Why Hotel API Integration is So Hard? (3) Rate Limiting Nightmare: Blocked 3 Times on Day 1
The third nightmare of hotel API integration: rate limiting. 5 suppliers, 5 different rate limiting rules - QPS limits, time windows, hot spot detection... Blocked 3 times on day 1, search feature completely unavailable.
This is part 3 of the “Why Hotel API Integration is So Hard?” series.
Part 1: Authentication Hell | Part 2: Data Chaos | Part 4: Error Handling (Coming Soon)
Has Your Search Feature Been Blocked by Supplier on Day 1?
Real Scenario
Your hotel search feature is live!
Day 1:
- 9:00 AM: Everything works fine, search response 300ms
- 10:00 AM: User traffic increases, search QPS reaches 100
- 10:05 AM: Supplier A starts returning 429 Too Many Requests
- 10:10 AM: Supplier B returns 403 Forbidden
- 10:15 AM: Supplier C returns 429 Too Many Requests
User complaints:
- “Why can’t I find XX hotel?”
- “Why is the search always spinning?”
- “Why does it show error?”
You open the supplier backend and see this:
Rate Limit Status: EXCEEDED
Next Reset Time: 2026-02-06 16:00:00 UTC (3 hours later)
Your API Key has been temporarily suspended.
The Problem
You only integrated 5 suppliers, got blocked 3 times on day 1.
- Why?
- What are the supplier’s rate limiting rules?

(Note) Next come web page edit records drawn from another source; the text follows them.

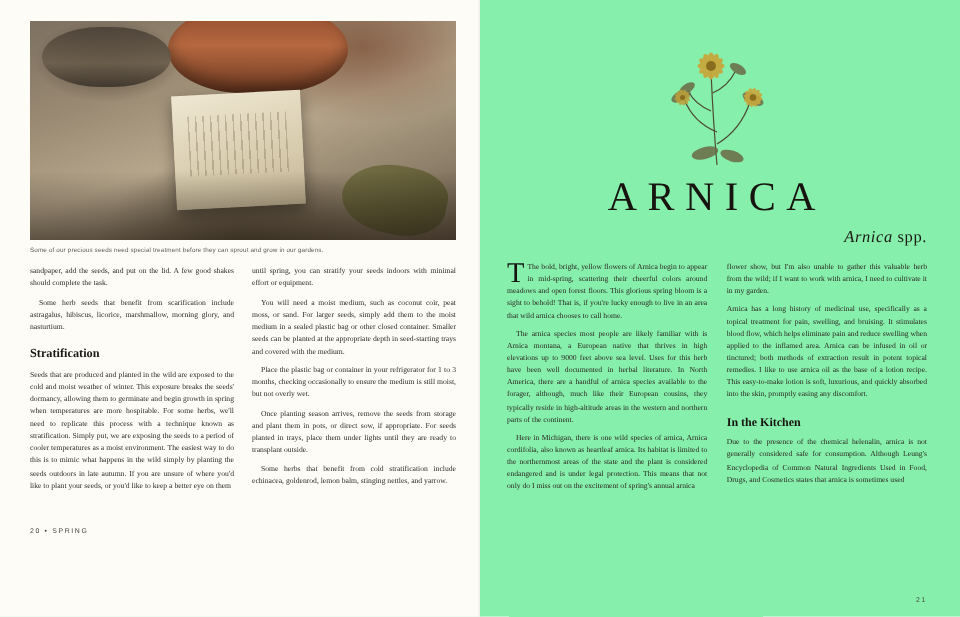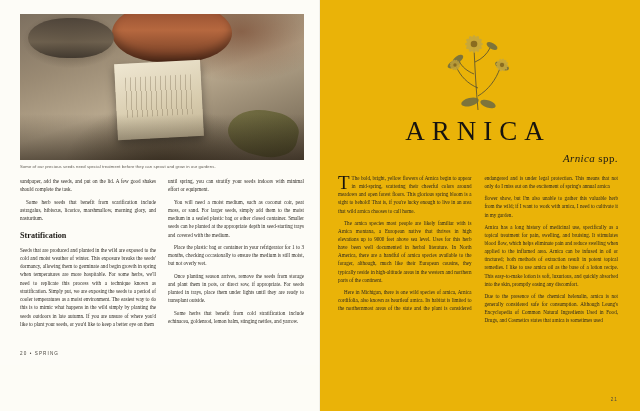"ARNICA" .page-right { background: #eab308 -> #86efac }
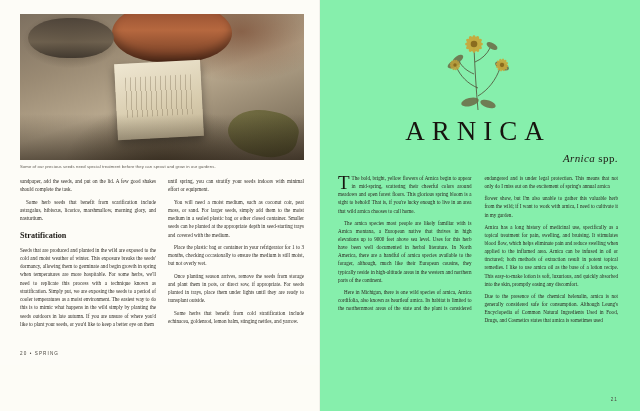"In the Kitchen" h3 { html: none -> <h3>In the Kitchen</h3> }
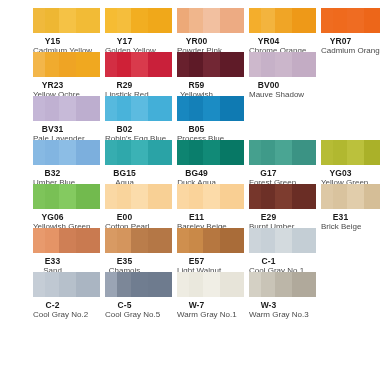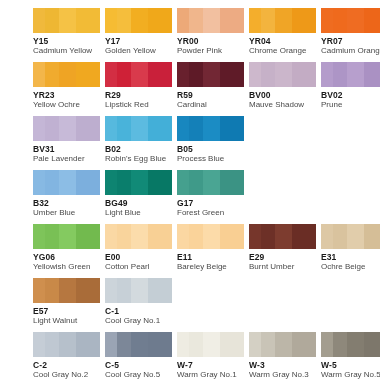"Y15" .swatch-row { height: 54px -> 44px; text-align: none -> center }
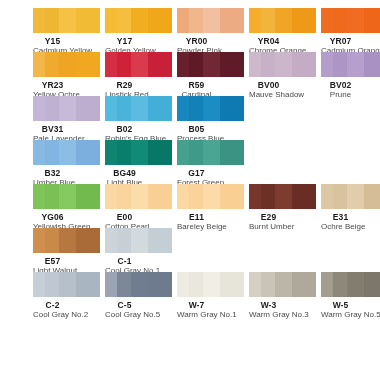"BV02" div.swatch-cell { html: <div> <div> <div></div> <div></div> <div></div> <div></div> <div></div> </div> <div>BV02</div> <div>Prune</div> </div> -> none }
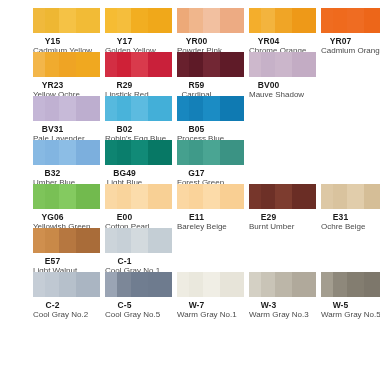"Cardinal" div.swatch-name { text: Cardinal -> Yellowish }
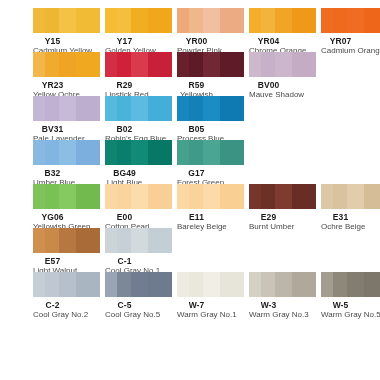"BG15" div.swatch-cell { html: none -> <div> <div> <div></div> <div></div> <div></div> <div></div> <div></div> </div> <div>BG15</div> <div>Aqua</div> </div> }
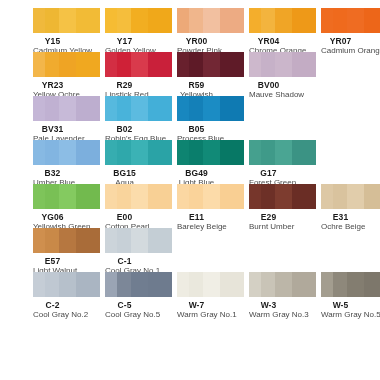"YG03" div.swatch-cell { html: none -> <div> <div> <div></div> <div></div> <div></div> <div></div> <div></div> </div> <div>YG03</div> <div>Yellow Green</div> </div> }
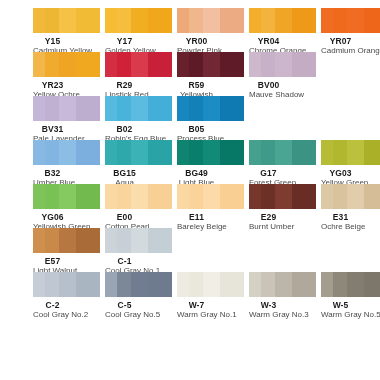"Light Blue" div.swatch-name { text: Light Blue -> Duck Aqua }
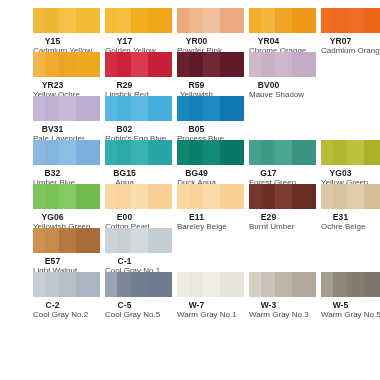"Ochre Beige" div.swatch-name { text: Ochre -> Brick }
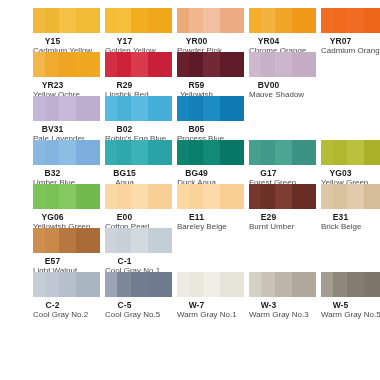"E33" div.swatch-cell { html: none -> <div> <div> <div></div> <div></div> <div></div> <div></div> <div></div> </div> <div>E33</div> <div>Sand</div> </div> }
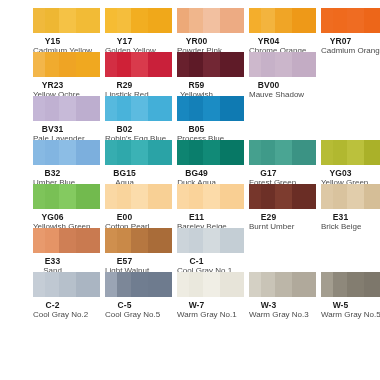"E35" div.swatch-cell { html: none -> <div> <div> <div></div> <div></div> <div></div> <div></div> <div></div> </div> <div>E35</div> <div>Chamois</div> </div> }
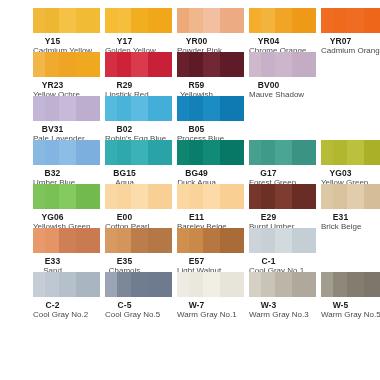"W-5" div.swatch-cell { html: <div> <div> <div></div> <div></div> <div></div> <div></div> <div></div> </div> <div>W-5</div> <div>Warm Gray No.5</div> </div> -> none }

- Why are some hotels never searchable?
Pain Point 1: Different Rate Limiting Rules per Supplier
5 Suppliers, 5 Different Rate Limiting Rules
| Supplier | QPS Limit | Time Window | Rate Limiting Strategy | What happens when exceeded |
|---|---|---|---|---|
| A | 10 | Per second | Fixed window | 429 error |
| B | 100 | Per minute | Sliding window | 403 error |
| C | 1000 | Per hour | Token bucket | 429 error |
| D | 500 | Per minute | Sliding window | Suspend API Key |
| E | No limit | N/A | N/A | No limit |
Differences in Rate Limiting Strategies
Fixed Window (Supplier A)
Time window: Per second
Limit: 10 QPS
Problem:
- ❌ Second 1 0.99s: Send 10 requests → OK
- ❌ Second 2 0.01s: Send 10 requests → OK
- ❌ Send 20 requests within 0.02s → Sudden burst traffic
Supplier’s perspective: You followed the QPS limit, but…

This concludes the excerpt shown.